START Supplied entries

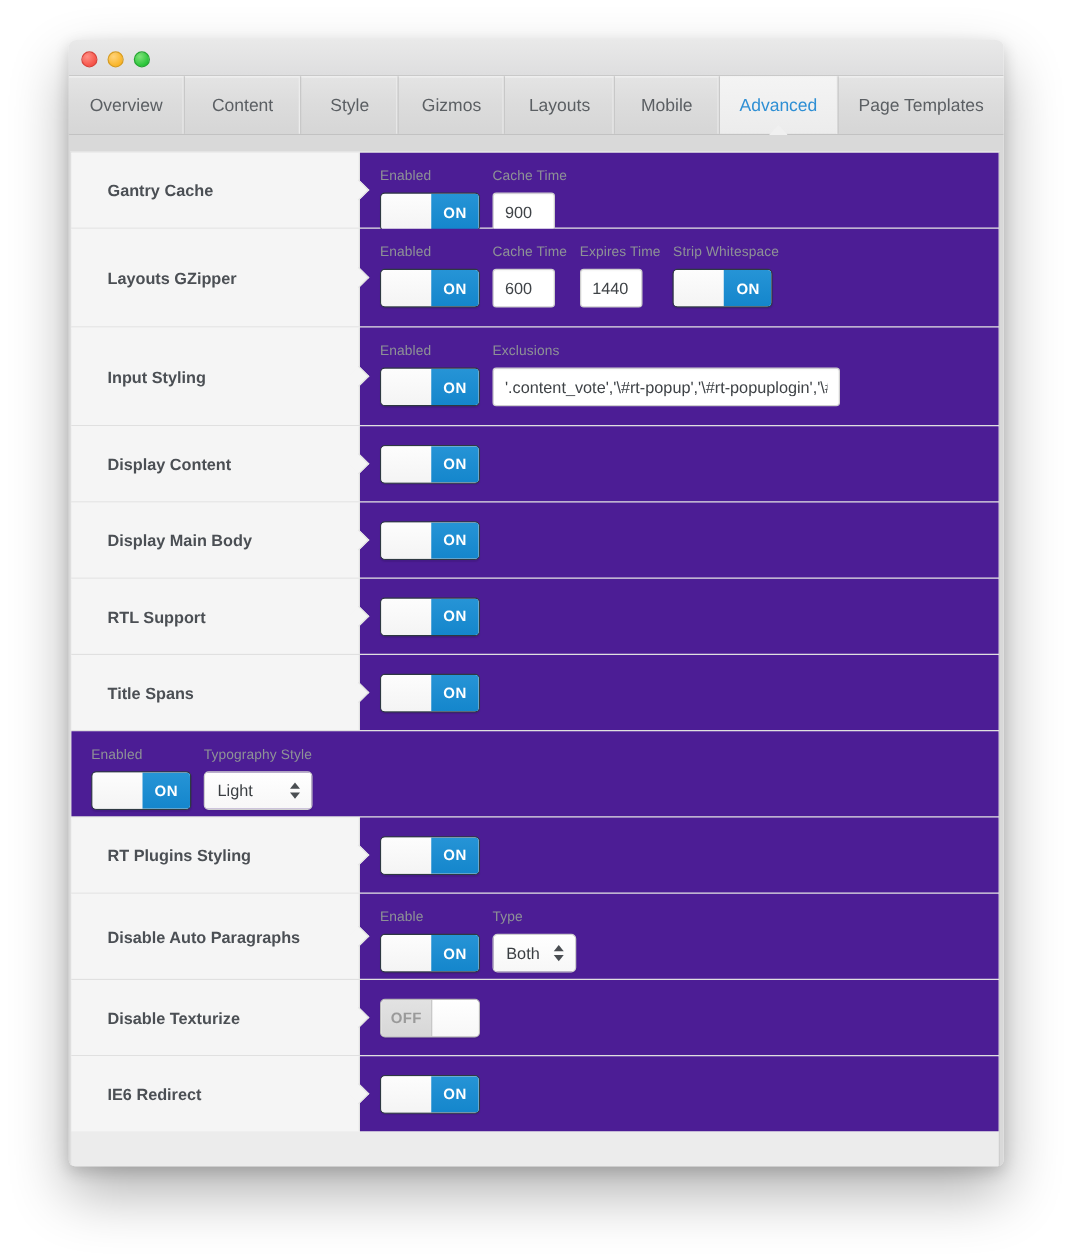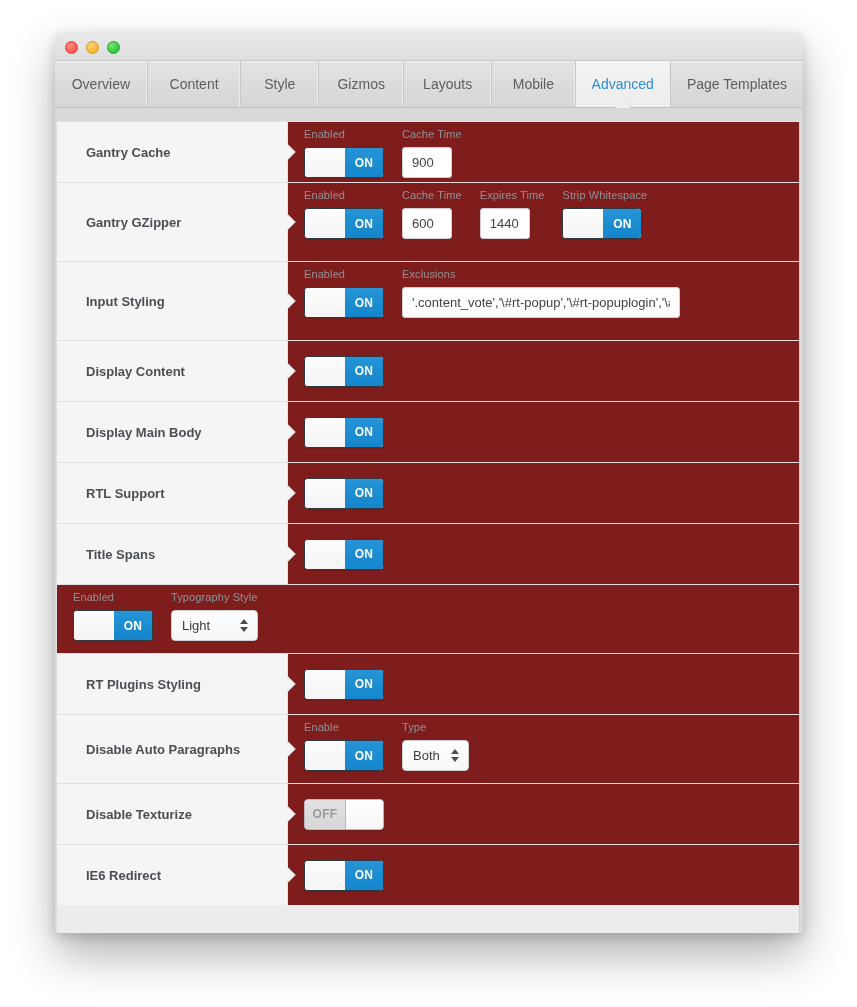--- a/index.html
+++ b/index.html
@@ -163,10 +163,10 @@
     flex: 1 1 auto;
     display: flex;
     align-items: flex-start;
-    gap: 18px;
-    padding: 6px 0 13px 16px;
+    gap: 10px;
+    padding: 13px 0 13px 16px;
     box-sizing: border-box;
-    background: #7f1d1d;
+    background: #4c1d95;
   }
 
   .field { display: flex; flex-direction: column; }

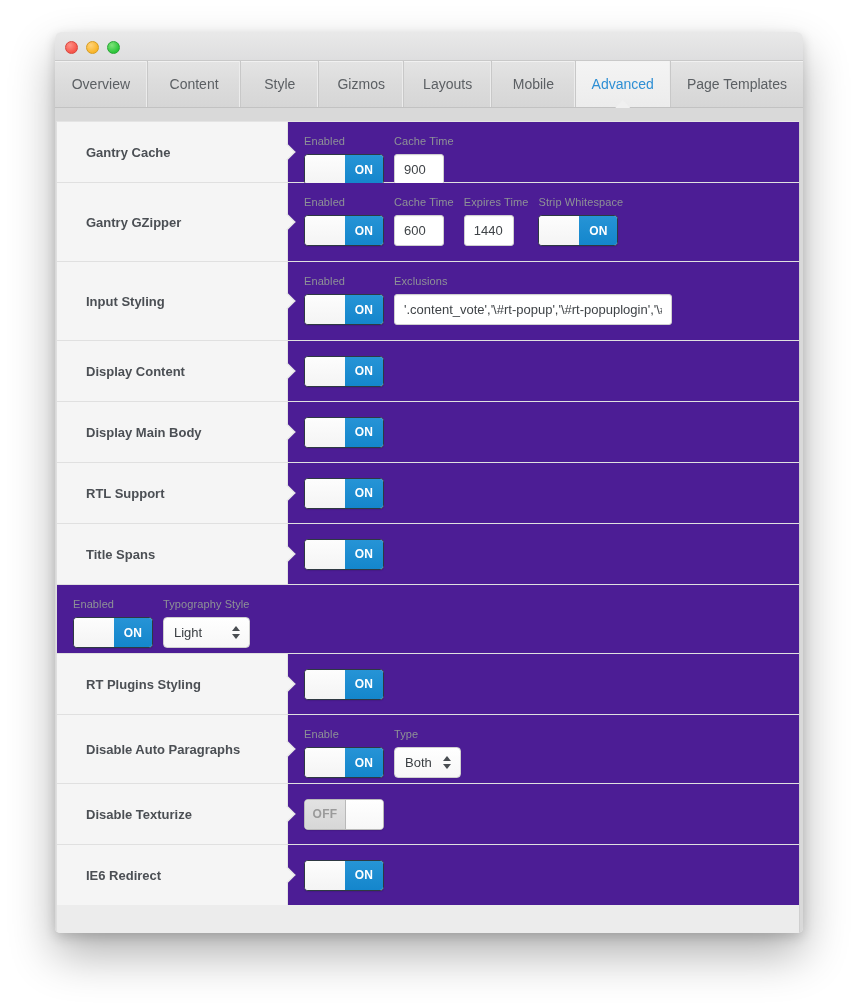--- a/index.html
+++ b/index.html
@@ -331,7 +331,7 @@
             </div>
           </div>
           <div class="row" style="height: 78px;">
-            <div class="row-label">Gantry GZipper</div>
+            <div class="row-label">Layouts GZipper</div>
             <div class="row-fields">
               <div class="field">
                 <div class="field-label">Enabled</div>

END Supplied entries

Copy out, from the data above, every line holding the word "padding".

-    padding: 6px 0 13px 16px;
+    padding: 13px 0 13px 16px;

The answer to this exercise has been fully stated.